B. F. McLean, a respected and substantial citizen of Wichita, died testate a resident of Sedgwick county on October 13, 1930, his last will and testament, to which was attached the consent of his widow, being admitted to probate four days later. For present purposes it may be said that under the terms of that instrument he left his estate, which consisted of both real and personal property and was inventoried at some $400,000 subject to debts approximating at least one-half that amount, one-sixth to his son B. Drew McLean, one-sixth to his son John McLean, one-sixth to his daughter Helen McLean, and one-half to his wife, Julia C. McLean, for her life, with a remainder over to his three children, share and share alike; directing that such devisees be appointed as executors of the [616]*616will to serve without bond and with full power and authority to act as they deemed best in order to carry out its terms.

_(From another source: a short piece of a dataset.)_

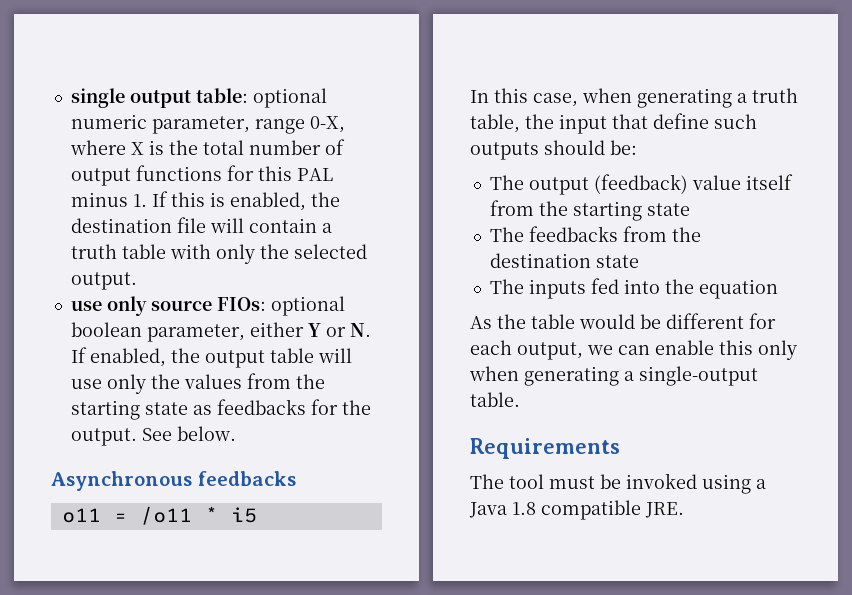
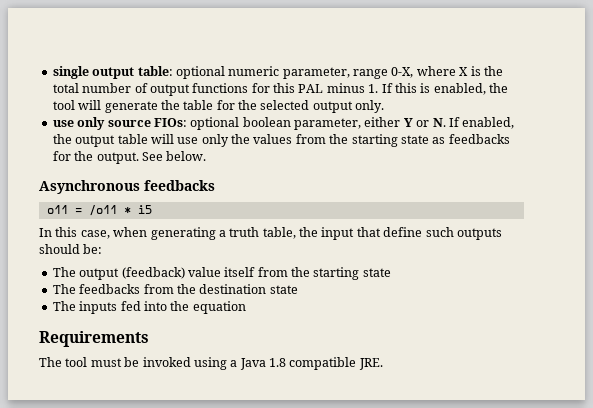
[70,217,332,233] [70,244,367,264] [70,272,137,290] destination file will contain a truth table with only the selected output. -> [52,100,385,113] tool will generate the table for the selected output only.
[470,313,776,329] [470,340,797,360] [469,366,758,386] [470,392,520,407] // As the table would be different for each output, we can enable this only when generating a single-output table. -> (246, 307) none

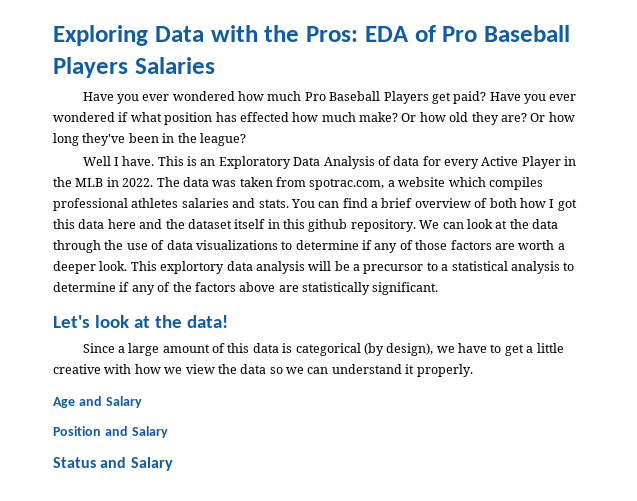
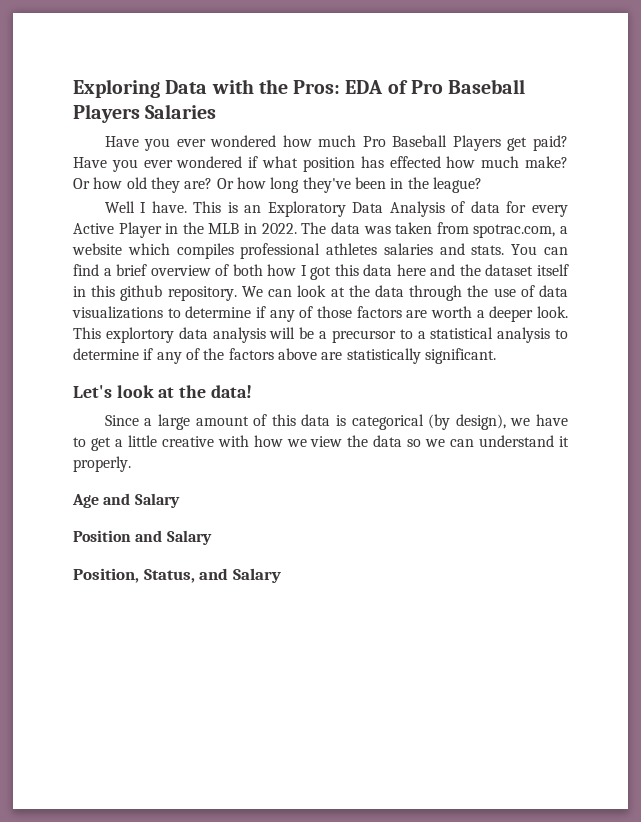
[53,457,96,468] Status -> [73,568,195,583] Position, Status,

No useful purpose would be served by attempting to relate the activities of the executors while acting under the will of B. F. McLean or to detail the proceedings had in probate court while his estate was in process of administration and in any event it would be impossible to do so because the parties have paid little attention to those matters in the record they seek to have reviewed on appeal. It suffices to say the greater portion of the estate’s indebtedness was in the form of short term notes which had to be paid promptly unless arrangements could be made with the banks to which they were payable to renew them. The estate had no ready cash and to pay such obligations meant that its assets, consisting in the main of bank stock and real estate, would have to be sold at then existing depression prices and at such a sacrifice practically all of them would be exhausted and nothing would be left for distribution to the decedent’s heirs. Mindful of this situation the executors, particularly B. Drew McLean, who was a successful business man and relied on by the other executors to look after the business affairs of the estate, contacted creditors and received assurances that if the heirs would wind up the proceedings pending in probate court and form a family corporation for the purpose of protecting and conserving the assets of the estate they would renew the notes and give them an opportunity to subsequently dispose of such assets under more favorable conditions and at prices which would enable them to ultimately receive substantial financial benefits from the estate of their deceased husband and father. Having received these assurances the executors immediately set about to put into force and effect a plan which would enable them to close the estate in probate court and take over its assets and liabilities as a family corporation. Before this could be done it was necessary to liquidate a relatively small portion of the indebtedness. This, the record indicates, was accomplished by using income received from properties and the proceeds of policies of insurance procured by the deceased testator in his lifetime, five of which were payable to the estate and two payable directly to Julia C. McLean as beneficiary.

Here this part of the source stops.